Work order: Your answer should consist only of the records, copied exactly, with the images removed.

Source information: Begin

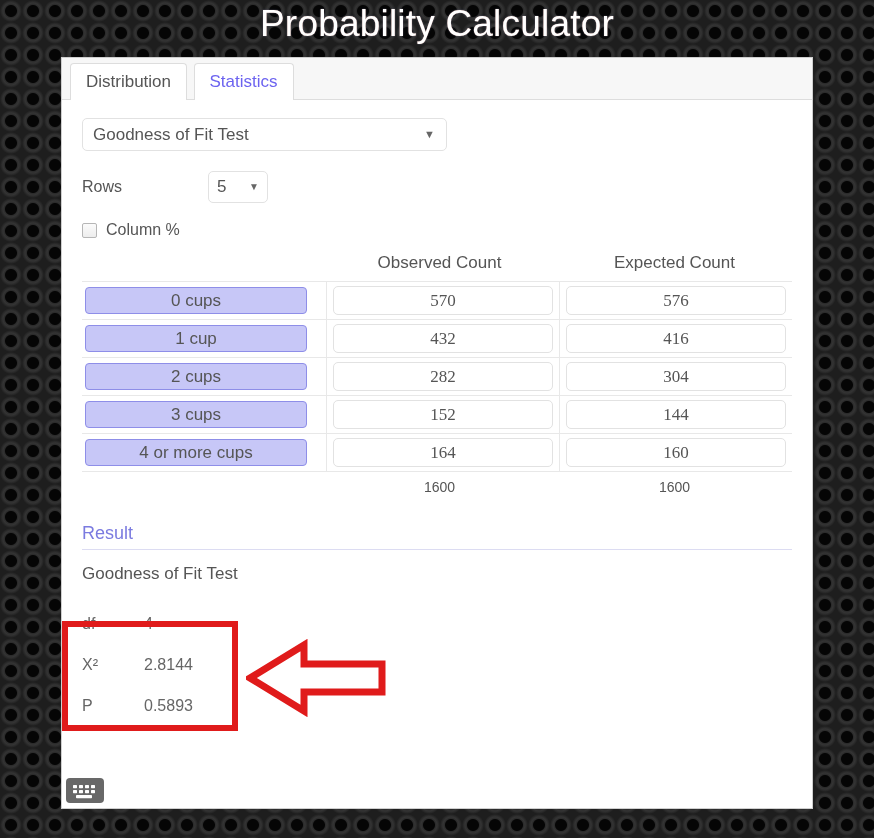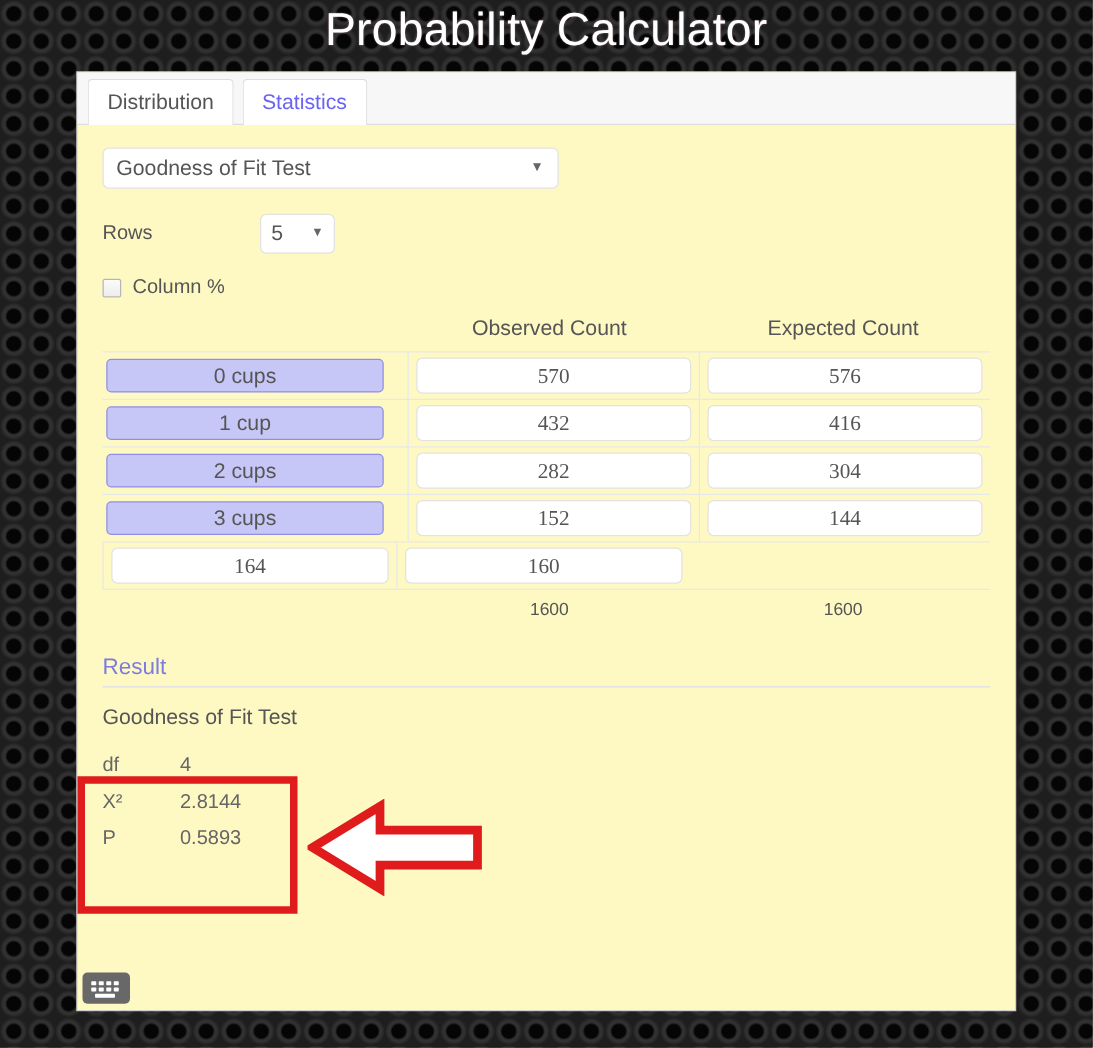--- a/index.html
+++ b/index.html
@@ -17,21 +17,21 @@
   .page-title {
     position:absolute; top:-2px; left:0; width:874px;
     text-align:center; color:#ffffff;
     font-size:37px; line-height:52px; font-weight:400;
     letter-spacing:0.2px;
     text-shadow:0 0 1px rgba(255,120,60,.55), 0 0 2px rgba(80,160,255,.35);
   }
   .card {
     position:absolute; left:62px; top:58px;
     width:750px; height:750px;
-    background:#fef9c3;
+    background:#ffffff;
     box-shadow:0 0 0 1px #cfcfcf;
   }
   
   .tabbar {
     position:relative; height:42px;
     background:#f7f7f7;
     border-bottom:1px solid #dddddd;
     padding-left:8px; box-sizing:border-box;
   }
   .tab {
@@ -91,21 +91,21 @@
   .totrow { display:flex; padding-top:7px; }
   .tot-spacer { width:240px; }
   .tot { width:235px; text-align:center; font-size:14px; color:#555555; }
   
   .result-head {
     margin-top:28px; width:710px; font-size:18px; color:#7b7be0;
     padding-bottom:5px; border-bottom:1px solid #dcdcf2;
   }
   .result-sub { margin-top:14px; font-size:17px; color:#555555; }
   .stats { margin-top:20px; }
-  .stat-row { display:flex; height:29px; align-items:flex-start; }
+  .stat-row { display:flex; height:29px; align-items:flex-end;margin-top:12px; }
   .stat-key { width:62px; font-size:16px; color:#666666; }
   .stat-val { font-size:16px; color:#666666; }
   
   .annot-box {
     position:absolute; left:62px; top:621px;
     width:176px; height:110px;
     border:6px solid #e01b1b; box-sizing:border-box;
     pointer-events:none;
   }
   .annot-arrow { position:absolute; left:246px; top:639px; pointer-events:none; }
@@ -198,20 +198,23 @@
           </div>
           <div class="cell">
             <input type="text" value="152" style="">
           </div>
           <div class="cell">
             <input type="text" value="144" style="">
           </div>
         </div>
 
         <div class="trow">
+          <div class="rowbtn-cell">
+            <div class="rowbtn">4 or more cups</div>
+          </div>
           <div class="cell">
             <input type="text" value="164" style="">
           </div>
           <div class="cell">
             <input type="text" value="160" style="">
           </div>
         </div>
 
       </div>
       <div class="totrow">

Source information: End

Written response:
--- a/index.html
+++ b/index.html
@@ -17,21 +17,21 @@
   .page-title {
     position:absolute; top:-2px; left:0; width:874px;
     text-align:center; color:#ffffff;
     font-size:37px; line-height:52px; font-weight:400;
     letter-spacing:0.2px;
     text-shadow:0 0 1px rgba(255,120,60,.55), 0 0 2px rgba(80,160,255,.35);
   }
   .card {
     position:absolute; left:62px; top:58px;
     width:750px; height:750px;
-    background:#fef9c3;
+    background:#ffffff;
     box-shadow:0 0 0 1px #cfcfcf;
   }
   
   .tabbar {
     position:relative; height:42px;
     background:#f7f7f7;
     border-bottom:1px solid #dddddd;
     padding-left:8px; box-sizing:border-box;
   }
   .tab {
@@ -91,21 +91,21 @@
   .totrow { display:flex; padding-top:7px; }
   .tot-spacer { width:240px; }
   .tot { width:235px; text-align:center; font-size:14px; color:#555555; }
   
   .result-head {
     margin-top:28px; width:710px; font-size:18px; color:#7b7be0;
     padding-bottom:5px; border-bottom:1px solid #dcdcf2;
   }
   .result-sub { margin-top:14px; font-size:17px; color:#555555; }
   .stats { margin-top:20px; }
-  .stat-row { display:flex; height:29px; align-items:flex-start; }
+  .stat-row { display:flex; height:29px; align-items:flex-end;margin-top:12px; }
   .stat-key { width:62px; font-size:16px; color:#666666; }
   .stat-val { font-size:16px; color:#666666; }
   
   .annot-box {
     position:absolute; left:62px; top:621px;
     width:176px; height:110px;
     border:6px solid #e01b1b; box-sizing:border-box;
     pointer-events:none;
   }
   .annot-arrow { position:absolute; left:246px; top:639px; pointer-events:none; }
@@ -198,20 +198,23 @@
           </div>
           <div class="cell">
             <input type="text" value="152" style="">
           </div>
           <div class="cell">
             <input type="text" value="144" style="">
           </div>
         </div>
 
         <div class="trow">
+          <div class="rowbtn-cell">
+            <div class="rowbtn">4 or more cups</div>
+          </div>
           <div class="cell">
             <input type="text" value="164" style="">
           </div>
           <div class="cell">
             <input type="text" value="160" style="">
           </div>
         </div>
 
       </div>
       <div class="totrow">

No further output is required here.